Jim Cramer on GE HealthCare: "I Just Don't Think It's What You Want to Own"

By Syeda Seirut Javed | January 22, 2026, 3:09 AM

GE HealthCare Technologies Inc. (NASDAQ:GEHC) is one of the stocks Jim Cramer recently looked at. Noting that they own 83 shares of GEHC, a caller asked if they should sell their position. In response, Cramer said:

Okay, I worked for GE, so I got, I’m not allowed to own stock. I want to make that point, but I got the same thing because I had worked for them before when they… paid me with stock. I took a hard look at GE Healthcare and decided that it didn’t have anywhere near the things that were going for GE Vernova and GE Aerospace. And I think you should sell the stock. I just don’t think it’s what you want to own. If you want to own a medical device, you want to own Medtronic, okay… or Abbott. But Abbott reports next week, so why don’t you wait and see how they go?

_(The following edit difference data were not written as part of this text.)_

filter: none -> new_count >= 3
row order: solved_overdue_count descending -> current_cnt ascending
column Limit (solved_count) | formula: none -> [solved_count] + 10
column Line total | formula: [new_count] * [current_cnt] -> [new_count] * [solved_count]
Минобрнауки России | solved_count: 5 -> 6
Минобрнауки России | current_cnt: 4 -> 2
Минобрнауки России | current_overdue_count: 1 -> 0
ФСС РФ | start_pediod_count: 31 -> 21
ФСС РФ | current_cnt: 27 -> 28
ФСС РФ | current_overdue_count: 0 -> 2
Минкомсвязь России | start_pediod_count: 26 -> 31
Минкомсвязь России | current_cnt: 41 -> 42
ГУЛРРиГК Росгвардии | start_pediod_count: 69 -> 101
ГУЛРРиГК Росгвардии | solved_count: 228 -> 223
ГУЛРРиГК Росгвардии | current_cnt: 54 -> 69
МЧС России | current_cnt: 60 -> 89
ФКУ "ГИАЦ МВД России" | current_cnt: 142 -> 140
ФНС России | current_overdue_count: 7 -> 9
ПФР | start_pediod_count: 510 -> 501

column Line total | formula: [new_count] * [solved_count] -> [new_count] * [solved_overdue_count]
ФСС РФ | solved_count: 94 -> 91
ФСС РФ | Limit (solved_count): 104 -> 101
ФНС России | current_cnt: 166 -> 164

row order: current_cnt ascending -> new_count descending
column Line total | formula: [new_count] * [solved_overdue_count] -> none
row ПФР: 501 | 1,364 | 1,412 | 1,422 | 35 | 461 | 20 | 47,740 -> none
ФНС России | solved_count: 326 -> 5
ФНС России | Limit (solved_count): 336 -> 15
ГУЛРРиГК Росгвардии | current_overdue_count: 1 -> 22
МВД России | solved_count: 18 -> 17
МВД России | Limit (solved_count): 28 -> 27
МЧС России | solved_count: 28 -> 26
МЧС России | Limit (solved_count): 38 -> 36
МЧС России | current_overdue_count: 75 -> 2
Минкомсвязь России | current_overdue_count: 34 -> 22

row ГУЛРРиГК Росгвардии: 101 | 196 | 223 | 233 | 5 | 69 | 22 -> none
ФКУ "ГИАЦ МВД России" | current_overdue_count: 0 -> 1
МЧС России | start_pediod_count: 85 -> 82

Stock market reports printed on a sheet of paper. Photo by RDNE Stock Project on Pexels

GE HealthCare Technologies Inc. (NASDAQ:GEHC) sells medical equipment, including MRI machines, CT scanners, and ultrasound systems, to hospitals. Cooper Investors Global Equities Fund stated the following regarding GE HealthCare Technologies Inc. (NASDAQ:GEHC) in its third quarter 2025 investor letter:

GE HealthCare Technologies Inc. (NASDAQ:GEHC) is a US based medical device company which was added to the portfolio in late 2023. The company’s primary products are large, sophisticated imaging machines (ultrasounds, X-rays, CT scanners etc.). GEHC was spun out of GE in early 2023, setting the business up to benefit from a classic “focus dividend” – a dedicated management team in charge of capital allocation and strategy now able to drive value creation from a group of assets that had not been optimised within a large organisation like GE.

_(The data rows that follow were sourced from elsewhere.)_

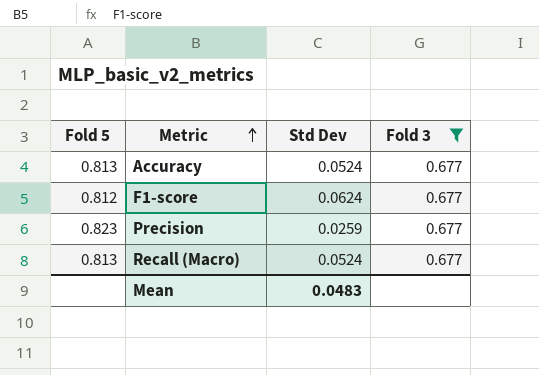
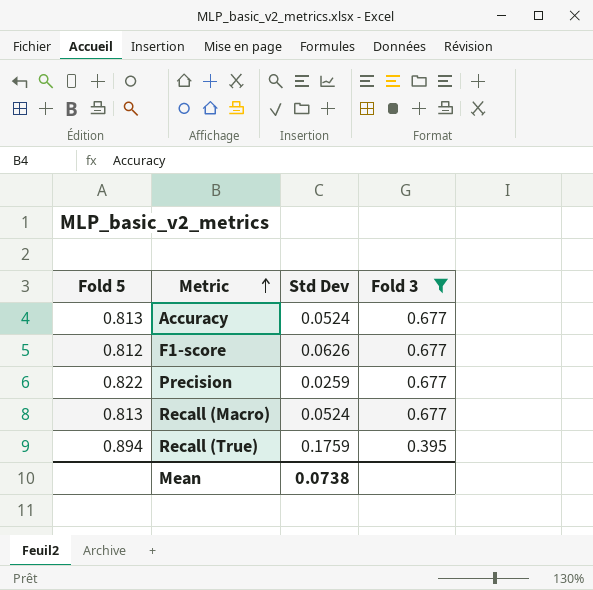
F1-score | Std Dev: 0.0624 -> 0.0626
Precision | Fold 5: 0.823 -> 0.822
row Recall (True): none -> 0.894 | 0.1759 | 0.395
Mean | Std Dev: 0.0483 -> 0.0738

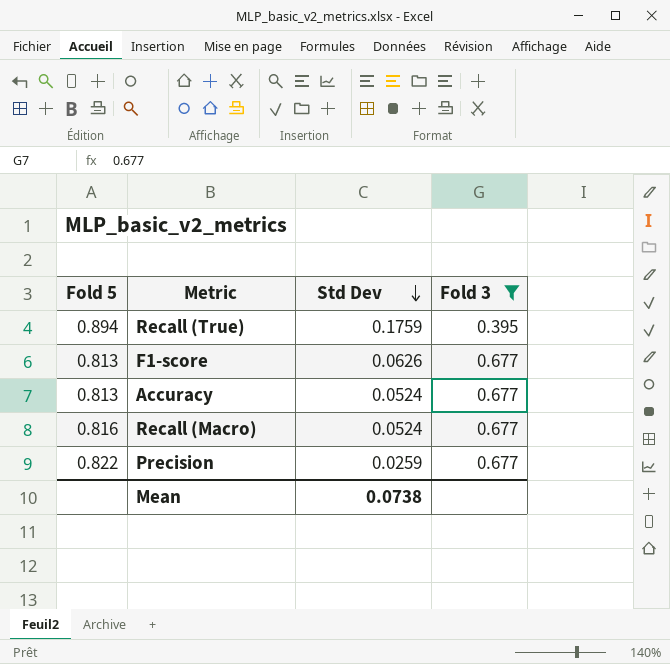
row order: Metric ascending -> Std Dev descending
F1-score | Fold 5: 0.812 -> 0.813
Recall (Macro) | Fold 5: 0.813 -> 0.816

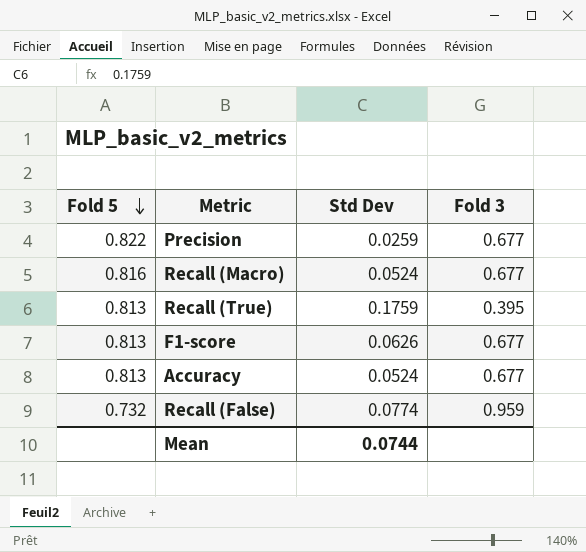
filter: Fold 3 != 0.959 -> none
row order: Std Dev descending -> Fold 5 descending
Recall (True) | Fold 5: 0.894 -> 0.813
Mean | Std Dev: 0.0738 -> 0.0744

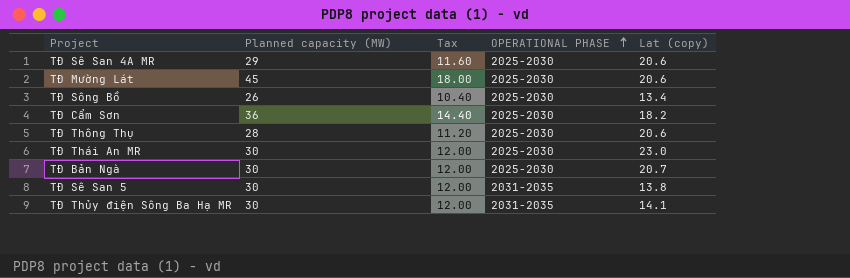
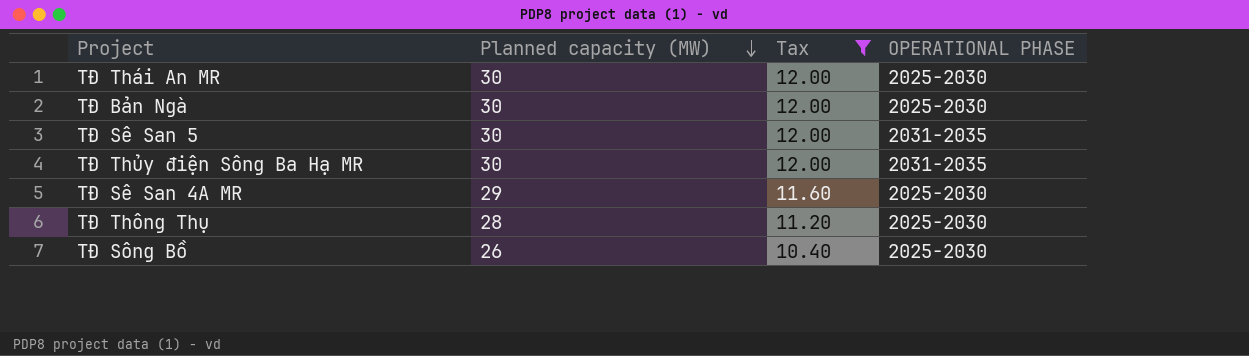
filter: none -> Tax <= 12.00
row order: OPERATIONAL PHASE ascending -> Planned capacity (MW) descending
column Lat (copy) | position: 5 -> none

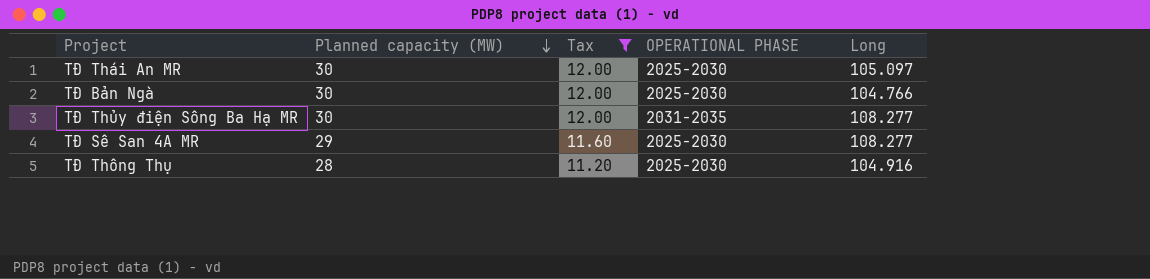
column Long | position: none -> 5
row TĐ Sê San 5: 30 | 12.00 | 2031-2035 -> none
row TĐ Sông Bồ: 26 | 10.40 | 2025-2030 -> none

Early progress was solid, particularly around improvement in operating margin. However, the external operating environment, particularly in China, has been difficult. GEHC’s products are large systems and tend to be somewhat discretionary capital expenditures. The Chinese government has withheld stimulus from hospital budgets, leaving little scope for these sorts of capital expenditures. This risk underlines our preference for businesses providing niche products and services. Additionally, GEHC has been caught in the cross fire of trade and tariff policy between China and the US as the company both imports components and sells systems to China. Given these uncertainties and our ability to find attractive opportunities elsewhere (including in healthcare) we exited our GEHC investment in April. We remain on the lookout for attractive spin-off opportunities within our areas of focus.